(Records contained in a dataset)
━━━━━━━━━━━━━━━━

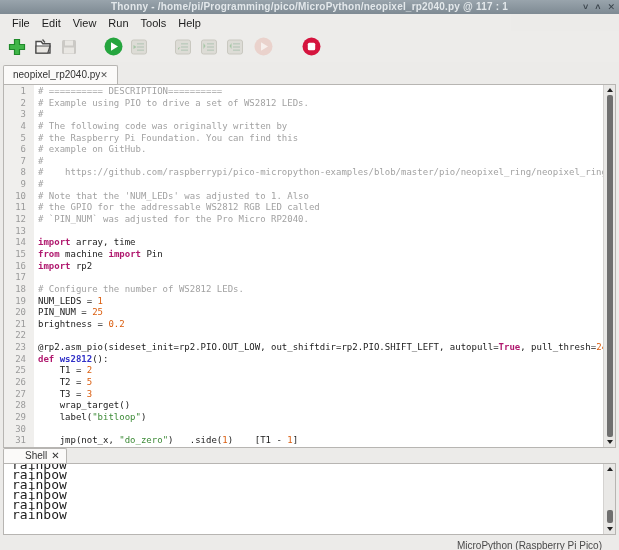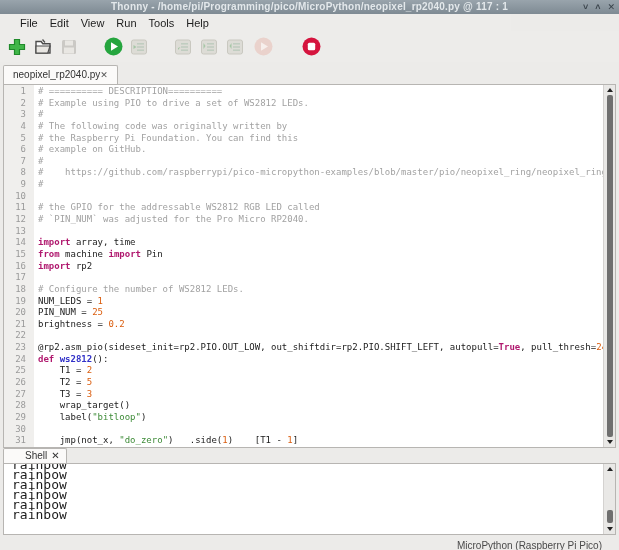--- a/index.html
+++ b/index.html
@@ -28,7 +28,7 @@
   
   .menubar {
     position:absolute; left:0; top:14px; width:511px; height:17px;
-    background:#edecea; display:flex; align-items:center; padding-left:14px;
+    background:#edecea; display:flex; align-items:center; padding-left:6px;
   }
   .menu-item { font-size:11px; color:#1d1d1d; padding:1px 6px; }
   

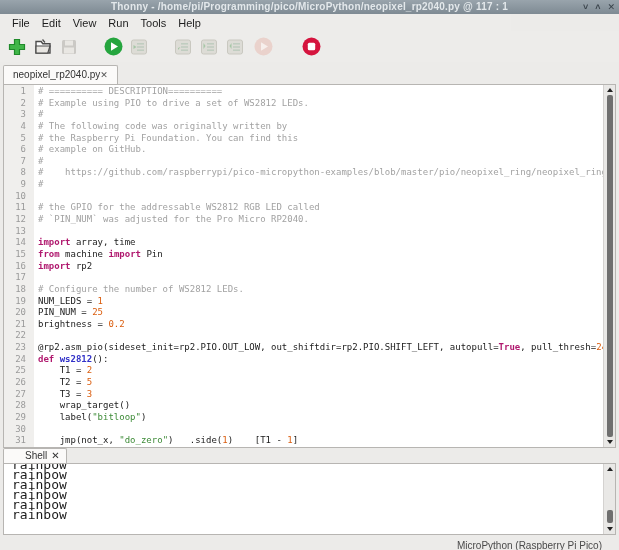--- a/index.html
+++ b/index.html
@@ -211,7 +211,7 @@
       <div class="cl"><span class="ln">7</span><span class="ct"><span class="cm">#</span></span></div>
       <div class="cl"><span class="ln">8</span><span class="ct"><span class="cm">#    https://github.com/raspberrypi/pico-micropython-examples/blob/master/pio/neopixel_ring/neopixel_ring.py</span></span></div>
       <div class="cl"><span class="ln">9</span><span class="ct"><span class="cm">#</span></span></div>
-      <div class="cl"><span class="ln">10</span></div>
+      <div class="cl"><span class="ln">10</span><span class="ct"><span class="cm"># Note that the 'NUM_LEDs' was adjusted to 1. Also</span></span></div>
       <div class="cl"><span class="ln">11</span><span class="ct"><span class="cm"># the GPIO for the addressable WS2812 RGB LED called</span></span></div>
       <div class="cl"><span class="ln">12</span><span class="ct"><span class="cm"># `PIN_NUM` was adjusted for the Pro Micro RP2040.</span></span></div>
       <div class="cl"><span class="ln">13</span><span class="ct"> </span></div>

━━━━━━━━━━━━━━━━

> [Problem description]: Print the entries above word for word, without pictures.

> [Exercise answer]:
--- a/index.html
+++ b/index.html
@@ -28,7 +28,7 @@
   
   .menubar {
     position:absolute; left:0; top:14px; width:511px; height:17px;
-    background:#edecea; display:flex; align-items:center; padding-left:14px;
+    background:#edecea; display:flex; align-items:center; padding-left:6px;
   }
   .menu-item { font-size:11px; color:#1d1d1d; padding:1px 6px; }
   

--- a/index.html
+++ b/index.html
@@ -211,7 +211,7 @@
       <div class="cl"><span class="ln">7</span><span class="ct"><span class="cm">#</span></span></div>
       <div class="cl"><span class="ln">8</span><span class="ct"><span class="cm">#    https://github.com/raspberrypi/pico-micropython-examples/blob/master/pio/neopixel_ring/neopixel_ring.py</span></span></div>
       <div class="cl"><span class="ln">9</span><span class="ct"><span class="cm">#</span></span></div>
-      <div class="cl"><span class="ln">10</span></div>
+      <div class="cl"><span class="ln">10</span><span class="ct"><span class="cm"># Note that the 'NUM_LEDs' was adjusted to 1. Also</span></span></div>
       <div class="cl"><span class="ln">11</span><span class="ct"><span class="cm"># the GPIO for the addressable WS2812 RGB LED called</span></span></div>
       <div class="cl"><span class="ln">12</span><span class="ct"><span class="cm"># `PIN_NUM` was adjusted for the Pro Micro RP2040.</span></span></div>
       <div class="cl"><span class="ln">13</span><span class="ct"> </span></div>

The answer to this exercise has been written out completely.